= Wilma Vinsant =

American flight nurse who served during World War II

Wilma "Dolly" R. Vinsant Shea (February 20, 1917 – April 14, 1945) was an American flight nurse who served during World War II. She died in an aircraft crash and was later memorialized for her courage and sacrifice. She was the only servicewoman from Texas to die on active duty in Europe during World War II.

== Biography ==
Vinsant was born in San Benito, was an only child and her mother was formerly a nurse while her father was a veteran of World War I. She was five feet tall and weighed around a hundred pounds. Vinsant attended and graduated from San Benito High School. Around 1934, she attended Brownsville Junior College. She received her nursing certificate from John Sealy Hospital. She began acting as a flight nurse for crews on Braniff Airways.

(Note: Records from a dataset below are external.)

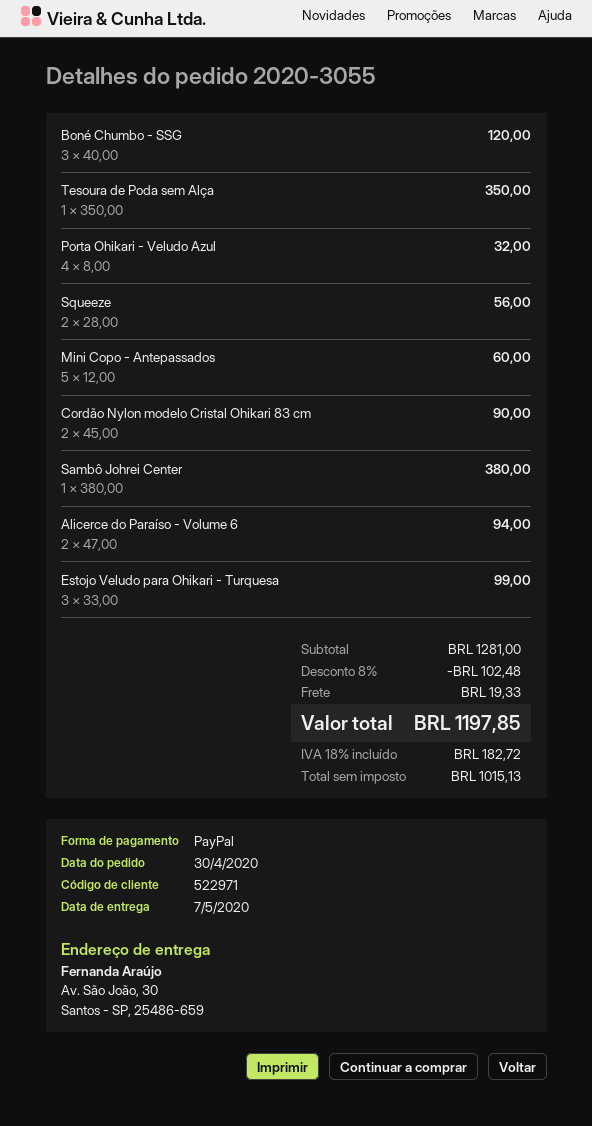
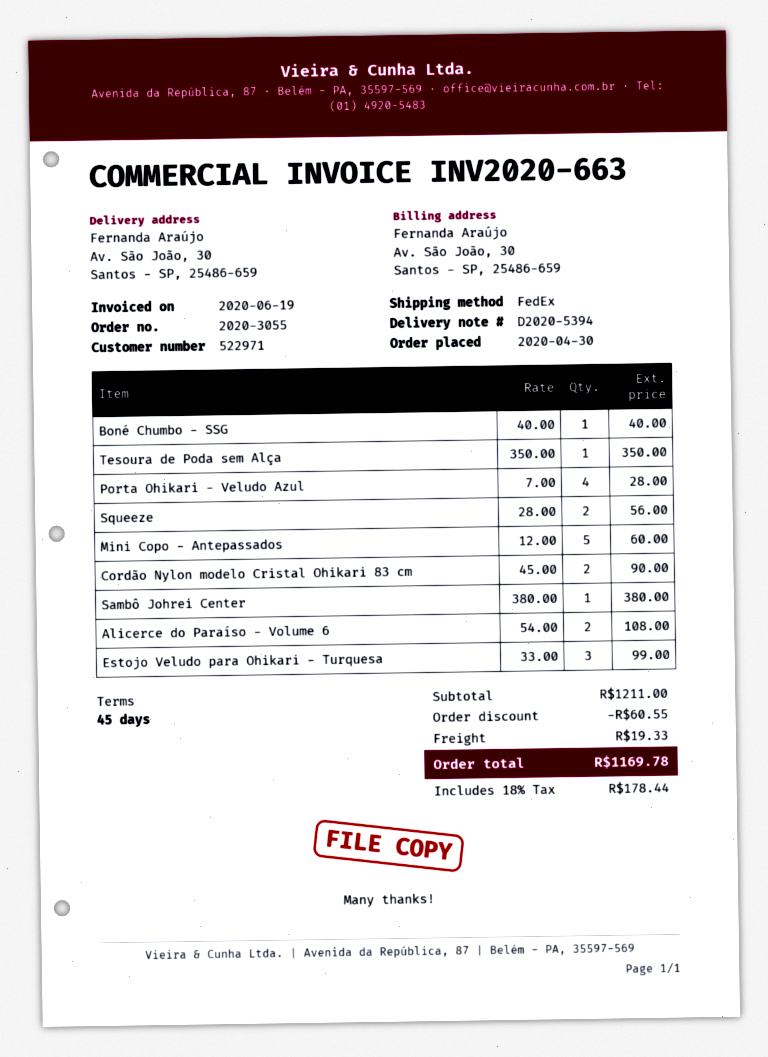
Boné Chumbo - SSG: 3 x 40.00 = 120.00 -> 1 x 40.00 = 40.00
Porta Ohikari - Veludo Azul: 4 x 8.00 = 32.00 -> 4 x 7.00 = 28.00
Alicerce do Paraíso - Volume 6: 2 x 47.00 = 94.00 -> 2 x 54.00 = 108.00
subtotal: 1281.00 -> 1211.00
discount: 102.48 -> 60.55
tax: 18% = 182.72 -> 18% = 178.44
total: 1197.85 -> 1169.78

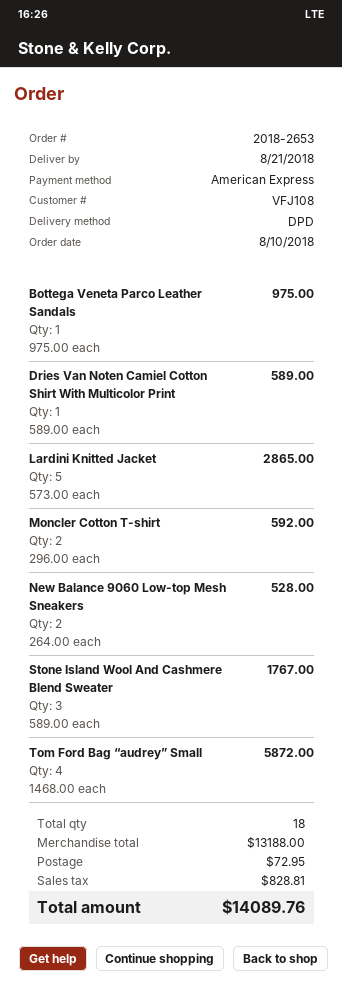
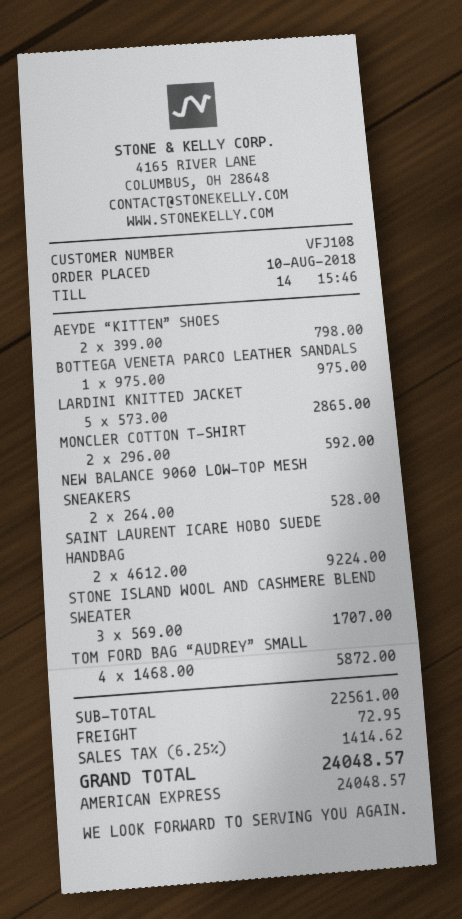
Dries Van Noten Camiel Cotton Shirt With Multicolor Print: 1 x 589.00 = 589.00 -> none
Stone Island Wool And Cashmere Blend Sweater: 3 x 589.00 = 1767.00 -> 3 x 569.00 = 1707.00
AEYDE “KITTEN” SHOES: none -> 2 x 399.00 = 798.00
SAINT LAURENT ICARE HOBO SUEDE HANDBAG: none -> 2 x 4612.00 = 9224.00
subtotal: 13188.00 -> 22561.00
tax: 828.81 -> 1414.62
total: 14089.76 -> 24048.57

On September 1, 1942, she enlisted as lieutenant in the Nurses Corps, training at Camp Swift. During the holidays of 1943, she took leave and visited her parents at home. She qualified for the Air Evacuation Nurse Corps and graduated with the first flight nurse class at Bowman Field, Kentucky. After graduation, she was stationed in England with the 806th Medical Air Evacuation Squadron and worked in combat situations for the next two years. She was also involved in transporting wounded and injured soldiers back to the United States in the Air Evacuation Service. Early in 1945, she married Walter Shea, an army operations officer, in England. Vinsant completed her hazardous flight quota and asked "to make one more trip." On April 14, 1945, she died in action over Germany when the C-47 Dakota she was flying in crashed near Eschwege.

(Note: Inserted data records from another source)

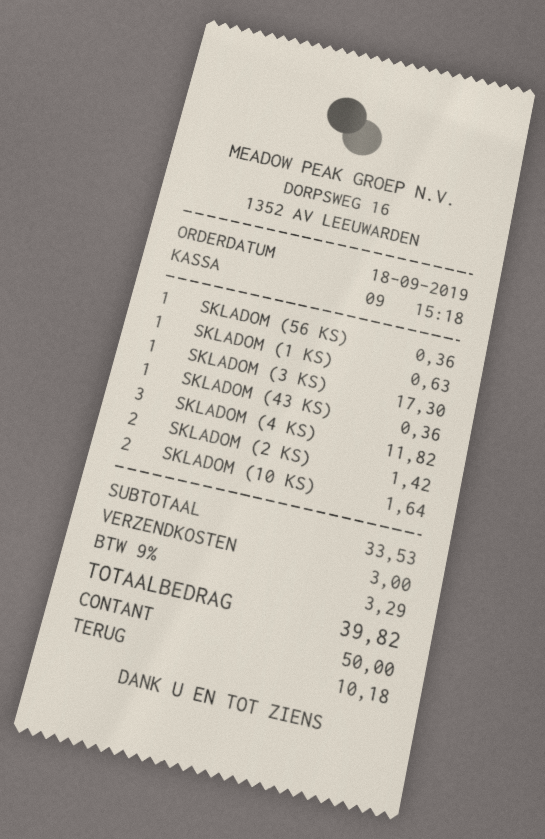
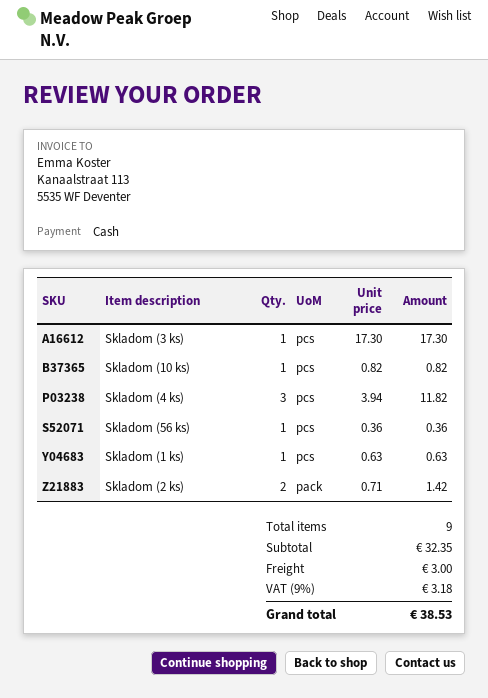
SKLADOM (43 KS): 1 for 0.36 -> none
SKLADOM (10 KS): 2 for 1.64 -> 1 for 0.82
subtotal: 33.53 -> 32.35
tax: 9% = 3.29 -> 9% = 3.18
total: 39.82 -> 38.53

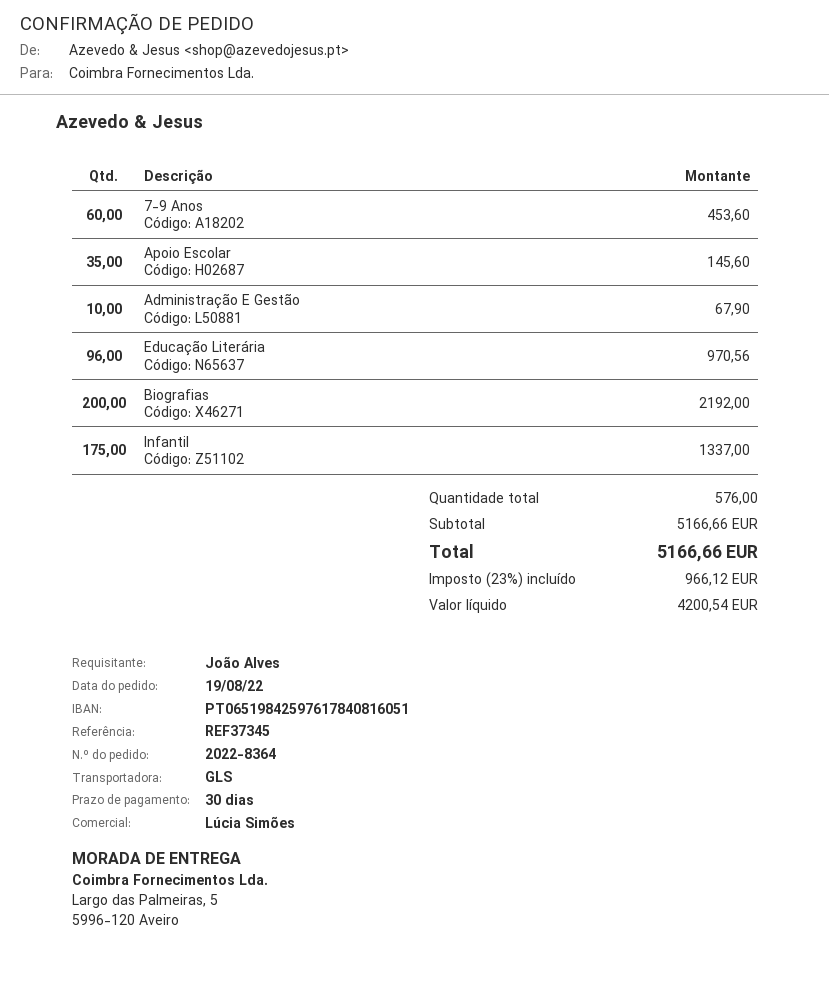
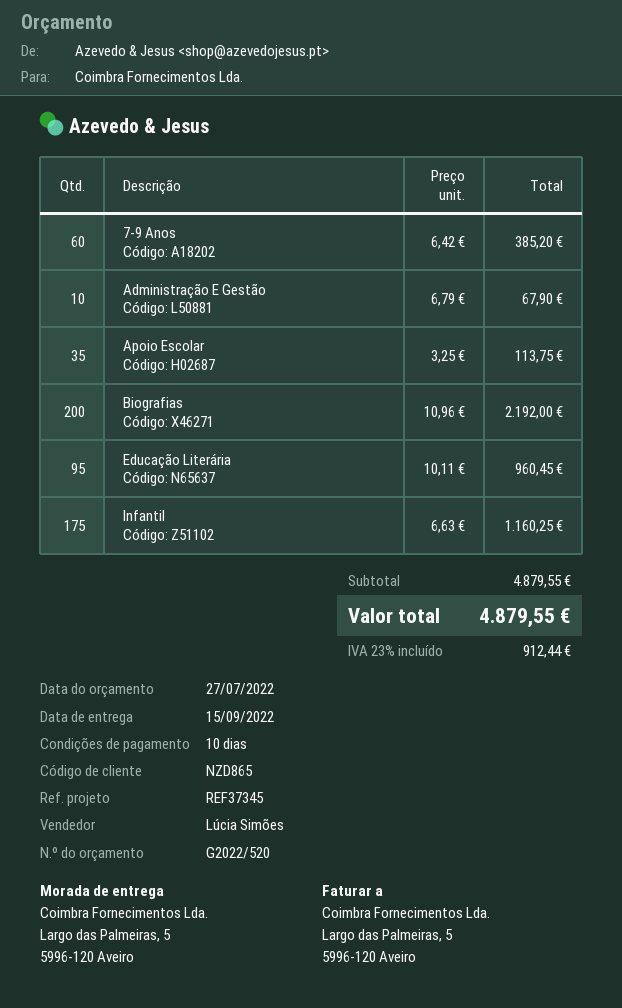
payment terms: 30 days -> 10 days
7-9 Anos: 60 for 453.60 -> 60 for 385.20
Apoio Escolar: 35 for 145.60 -> 35 for 113.75
Educação Literária: 96 for 970.56 -> 95 for 960.45
Infantil: 175 for 1337.00 -> 175 for 1160.25
subtotal: 5166.66 -> 4879.55
tax: 23% = 966.12 -> 23% = 912.44
total: 5166.66 -> 4879.55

Vinsant was the only woman from Texas and one of seventeen flight nurses to die on active duty in Europe during the war. After her death, she was awarded a personal citation and a Purple Heart decoration from President Harry S. Truman. She had also earned the Air Medal and a Red Cross Medal. She was buried in the Netherlands American Cemetery in Margraten.

== Legacy ==
In 1949, an eighty-one-bed hospital named Dolly Vinsant Memorial Hospital opened in San Benito; it closed in October 2007. Later Southwest Key ran a shelter for undocumented immigrant children in the former hospital. The life-size portrait of Vinsant that once hung in the hospital is still missing.

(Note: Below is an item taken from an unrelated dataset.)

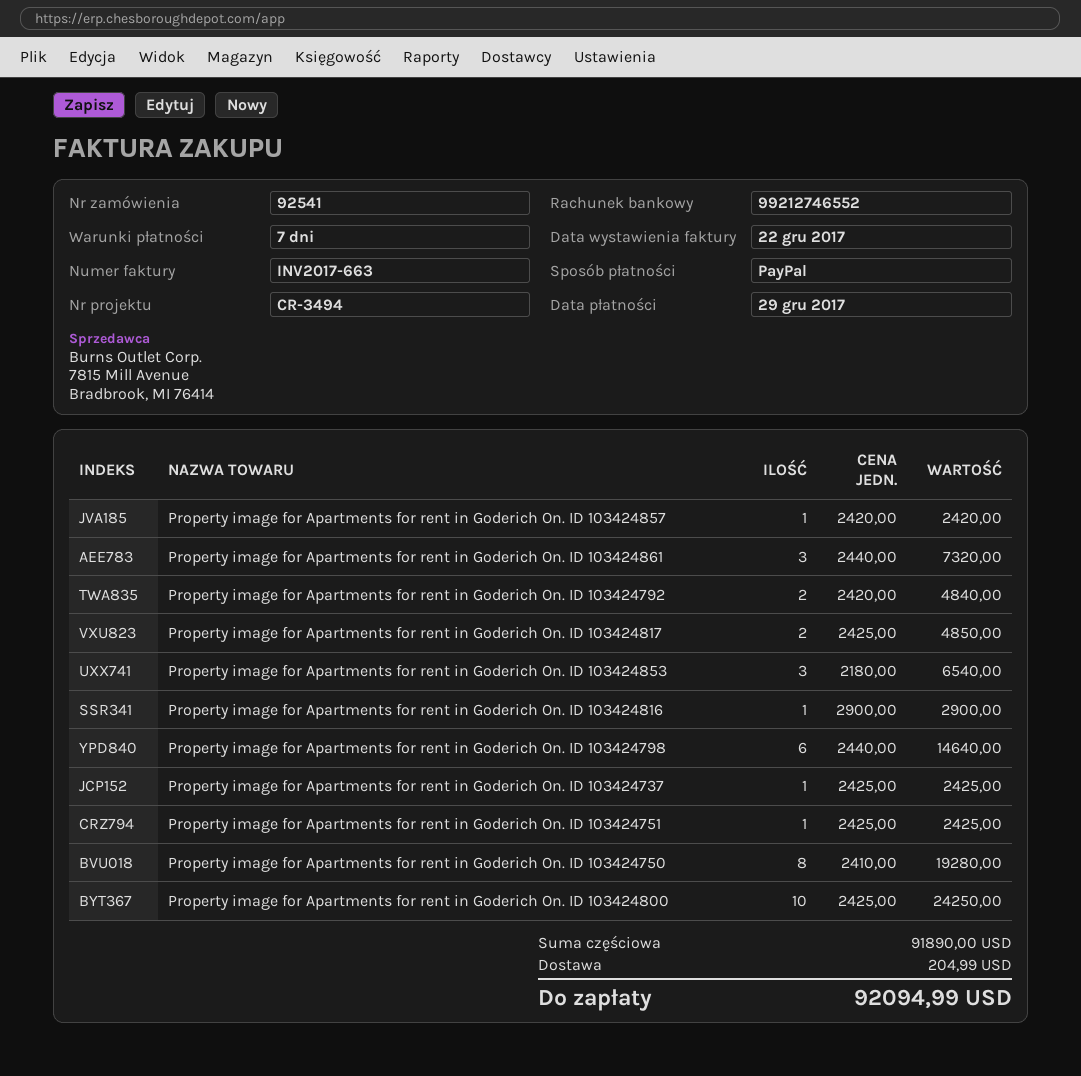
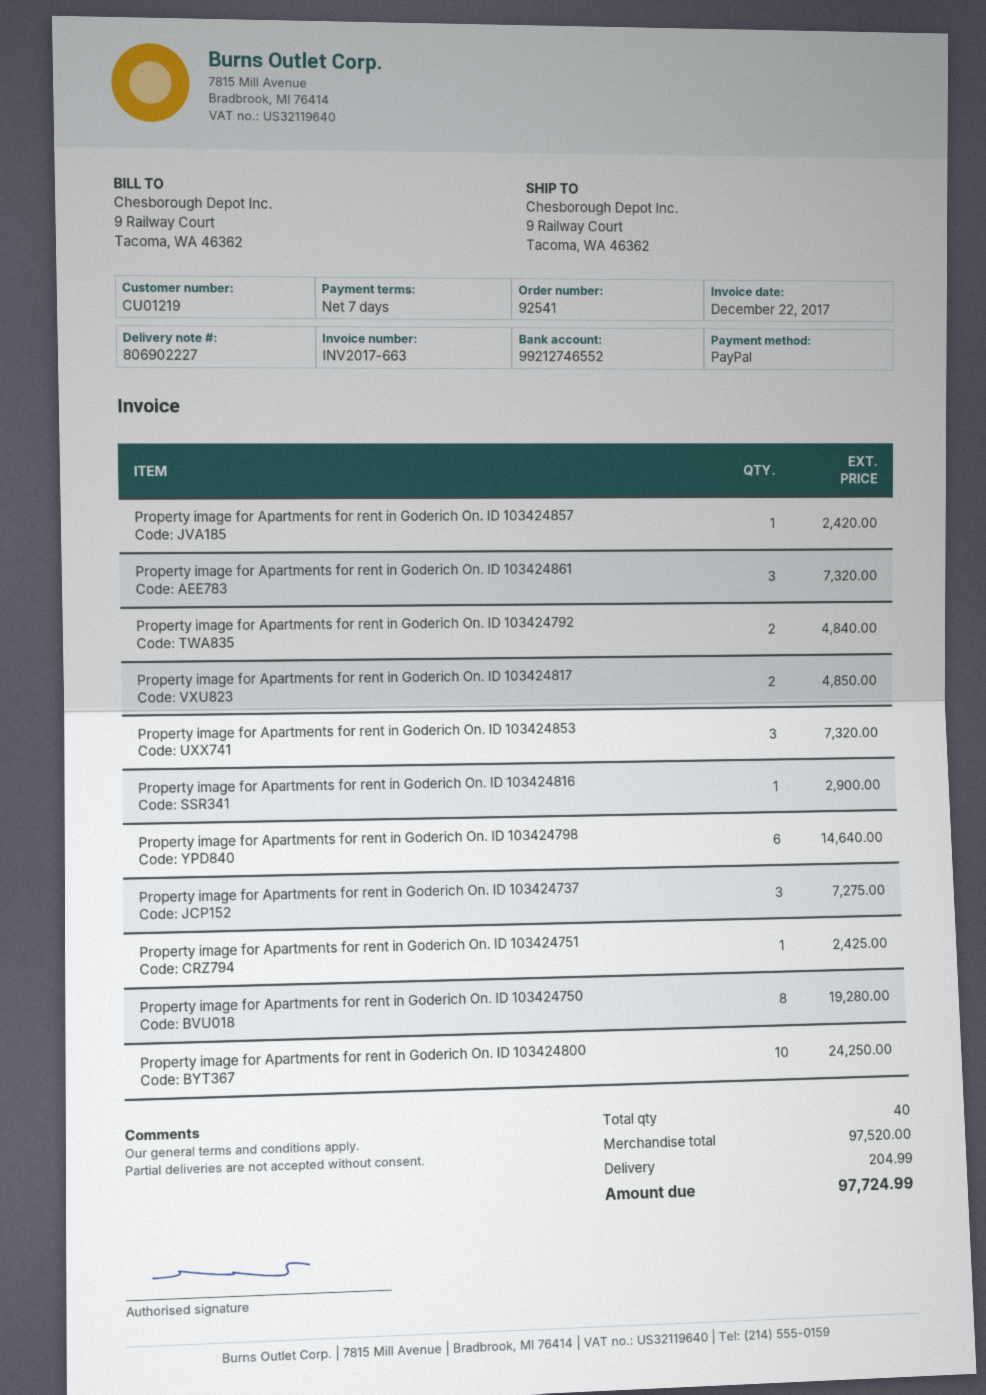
Property image for Apartments for rent in Goderich On. ID 103424853: 3 for 6540.00 -> 3 for 7320.00
Property image for Apartments for rent in Goderich On. ID 103424737: 1 for 2425.00 -> 3 for 7275.00
subtotal: 91890.00 -> 97520.00
total: 92094.99 -> 97724.99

An organization named after her, the Dolly Vinsant Memorial Foundation, provides scholarships for local students who are interested in entering the medical field. An annual award, the Wilma "Dolly" Vinsant Flight Nurse of the Year award is given out by the Commemorative Air Force (CAF). Recipients of the award "put patient care above self" and must be involved in in-flight evacuations and healthcare missions.